Strong market fundamentals, an abundance of capital, and an influx of investors continue to propel the U.S. multifamily investment market, according to Real Capital Markets’ 2018 Multifamily Investor Sentiment Report.
The majority of investors surveyed by Real Capital Markets are in a buying mode, with many finding a shortage of quality assets, particularly in the value-add category. Experts interviewed by Real Capital Markets in July 2018 noted that underlying fundamentals shaping rental demand continue to draw a wide range of investors into the U.S. multifamily sector, despite upward movement in interest rates.
“Overall, the commercial real estate market—and particularly the multifamily sector—remains strong, with significant capital, both domestic and foreign, looking to be placed,” said Tina Lichens, COO, Real Capital Markets. “The challenge for many investors is finding quality assets at reasonable prices.
Statistics on rents per square foot, cap rates, sales prices and unit completions, aggregated by the National Multifamily Housing Council demonstrate the continued strength of the multifamily sector. Moreover, mid-year sales statistics reported by Real Capital Analytics showing $69.8 billion in mid-year multifamily sales underscore the findings of the RCM Report.
RCM surveyed its U.S. database of multifamily investors and conducted follow-up interviews to gauge investor sentiment on various topics.
Highlights of the Multifamily Investor Sentiment Report include:
• Market thrives with capital chasing deals — according to experts interviewed for the report, there is at least $250 billion in capital already committed to commercial real estate, with much of it likely focused on the multifamily sector. This capital is coming from a range of investors including institutions, private equity, REITS, as well as private and public funds. The product types they are chasing most include garden and suburban style apartments, followed by urban style apartments.
• Interest rates are a looming threat — most industry experts interviewed, and 69.7 percent of survey participants, ranked interest rates as a looming concern, as the market has already absorbed 12 to 18 months of increases and spreads are very thin. The consensus is that further rate hikes will be difficult for lenders to absorb. This increased cost may cause investors to modify strategies.
• Value-add remains hot, but elusive — approximately 58 percent of Investors are looking for 1970s and 80s rental properties that need upgrades but are finding fierce competition and an upward tick in pricing.

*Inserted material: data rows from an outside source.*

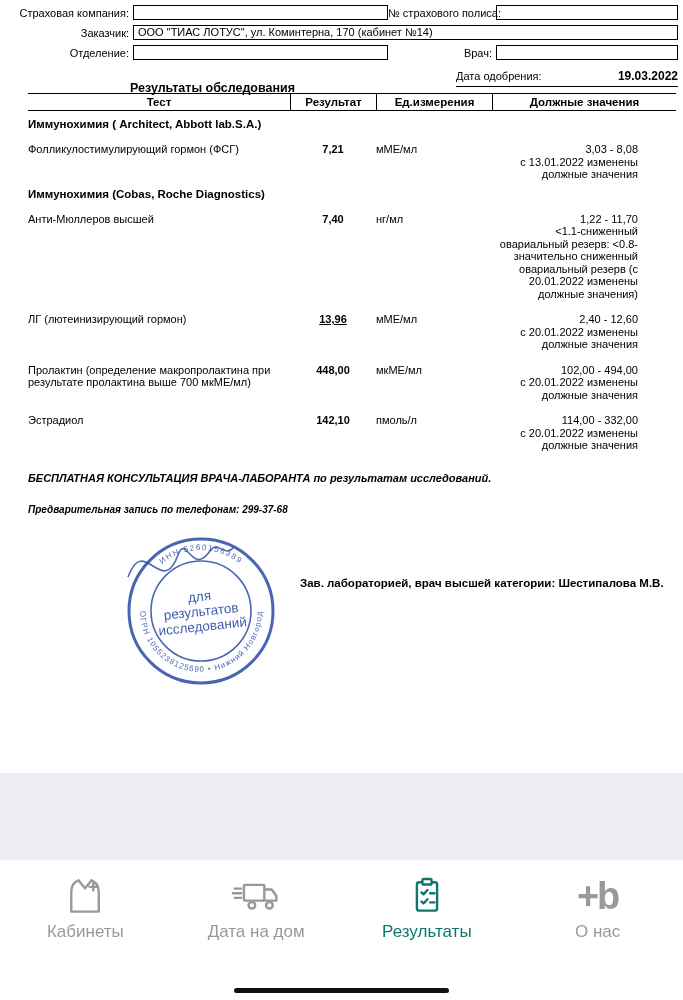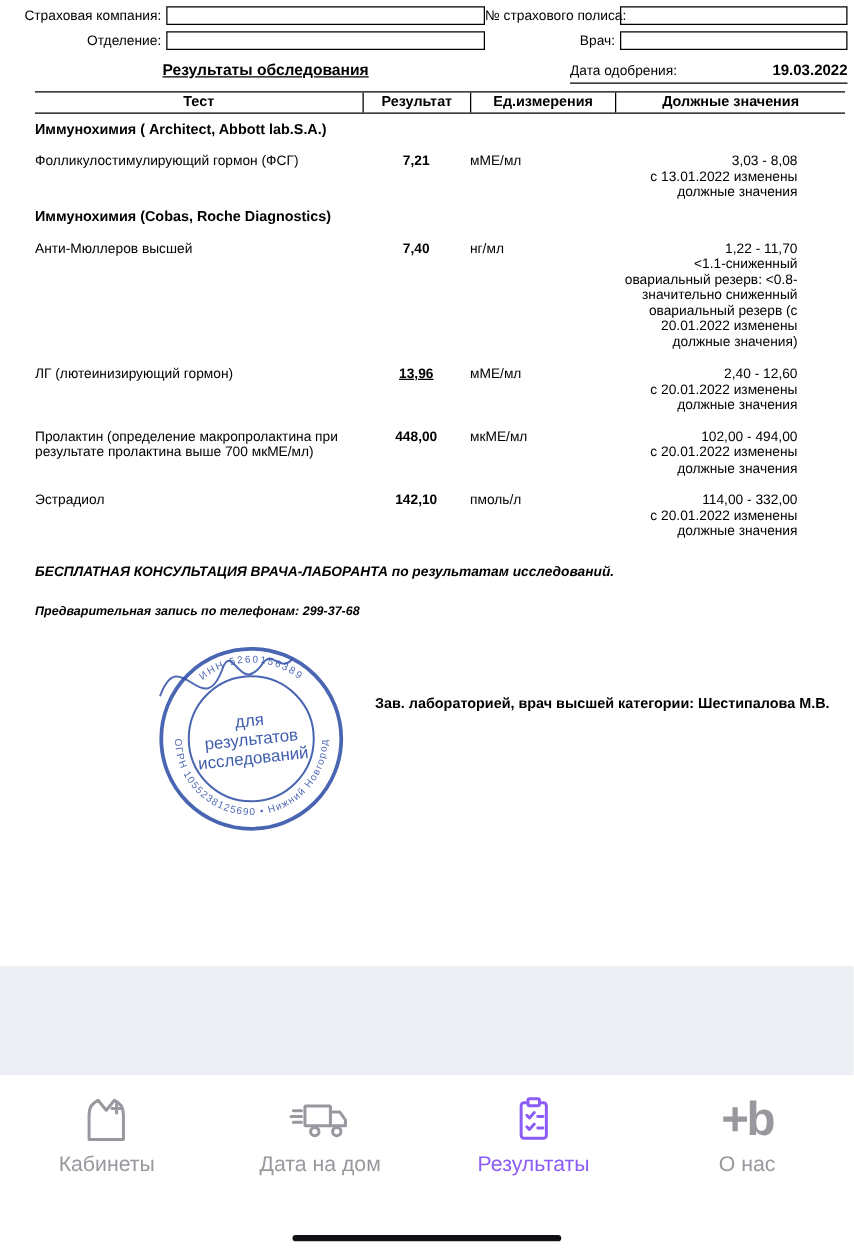"Заказчик:" div.form-row { html: none -> <div> <span>Заказчик:</span> <span>ООО "ТИАС ЛОТУС", ул. Коминтерна, 170 (кабинет №14)</span> </div> }
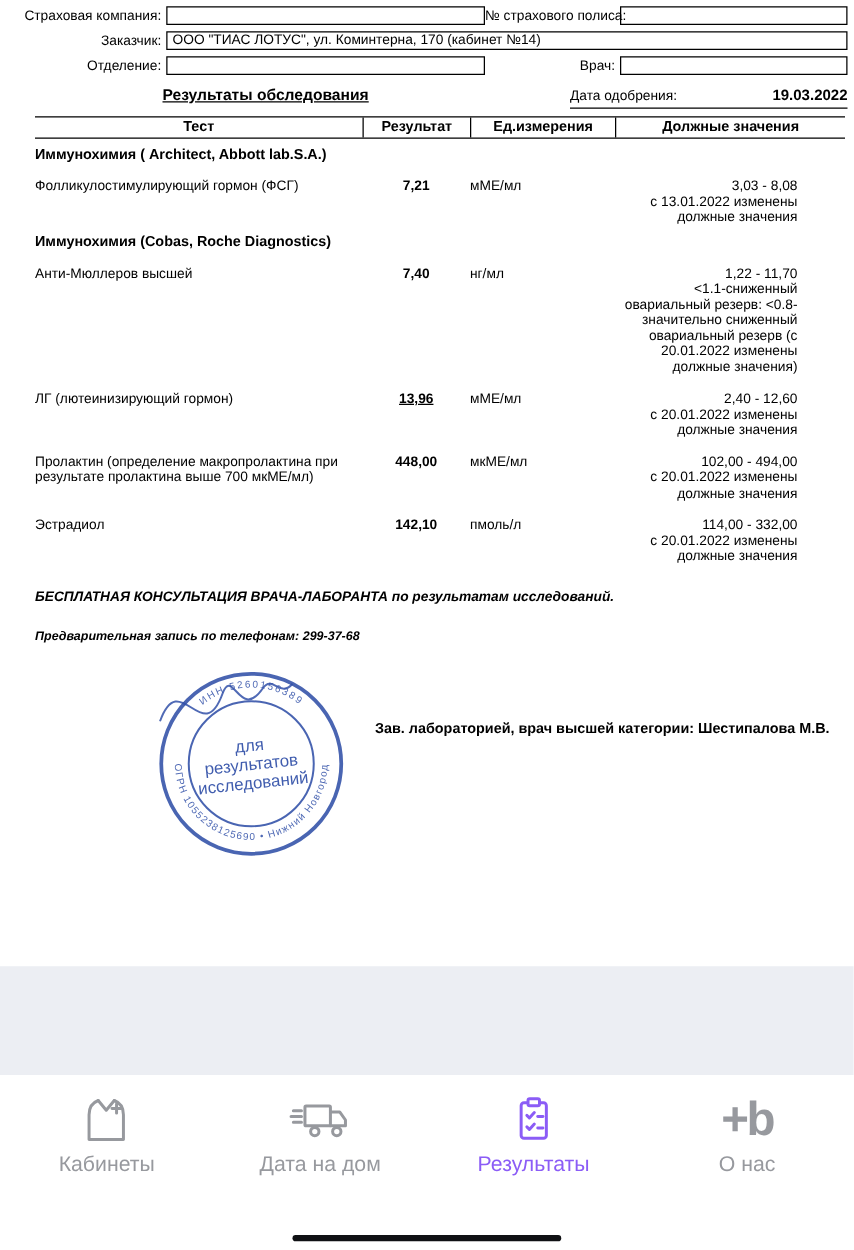"Результаты обследования" .rtitle { top: 0 -> 12px }
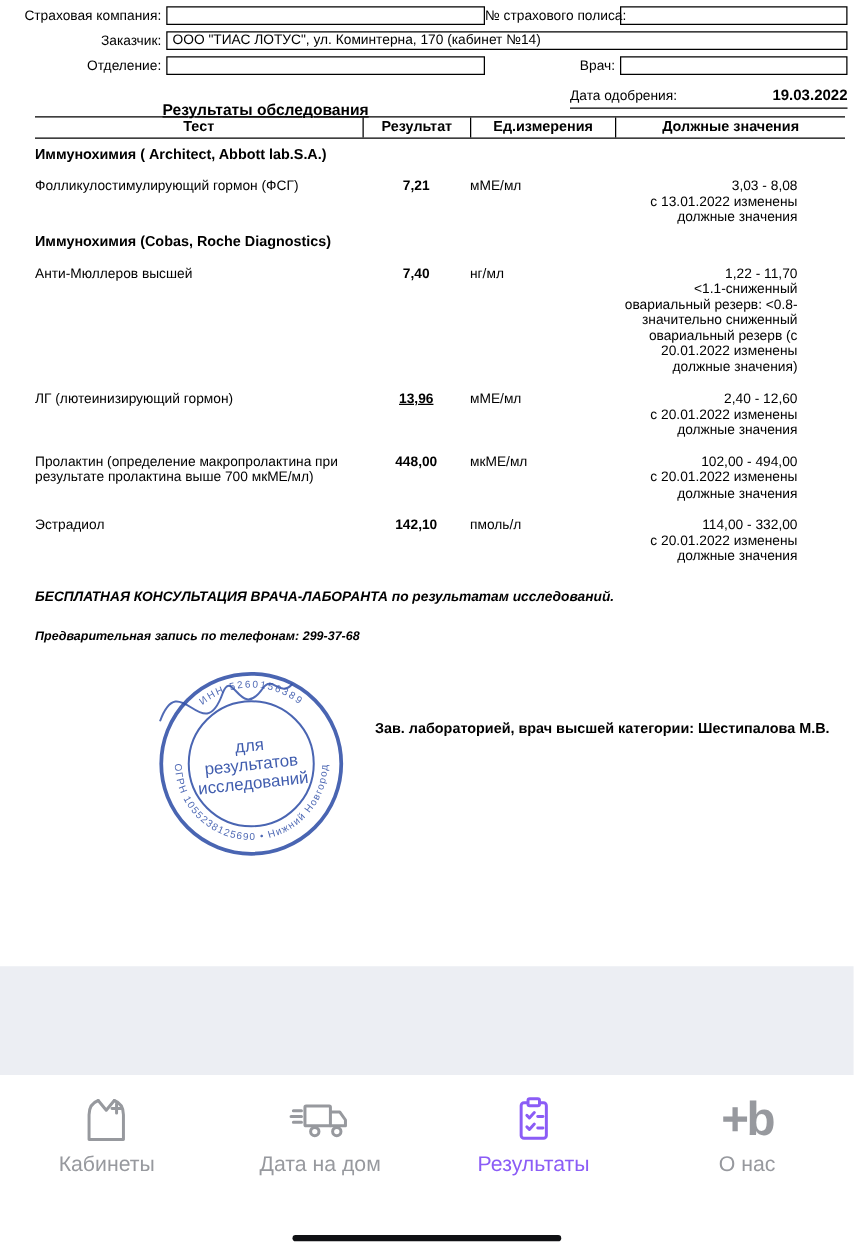"Результаты" .tab.active { color: #8b5cf6 -> #0f766e }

• Job growth is driving multifamily activity — in many core and secondary markets across the country, strong employment, often from the tech sector, is fueling growth in the multifamily sector.
• Fundamentals look strong — with national and individual market vacancy rates fluctuating as new supply is brought online, more than half the survey participants believe that further increases in vacancy rates are likely, but the level of increase will be only marginal. Nearly 65 percent believe that rents will increase at least marginally. Given these factors, while almost one third of investors see a slight slowing of the market, approximately 66 percent of investors believe the market will maintain at current levels and remain strong.
“Housing is one of the most fundamental needs, regardless of income level or socio-economic status,” said Steve Shanahan, Executive Managing Director, Real Capital Markets. “Investors will continue to leverage those intrinsic needs, as well as strong market fundamentals, to create and take advantage of a steady stream of investment opportunities.”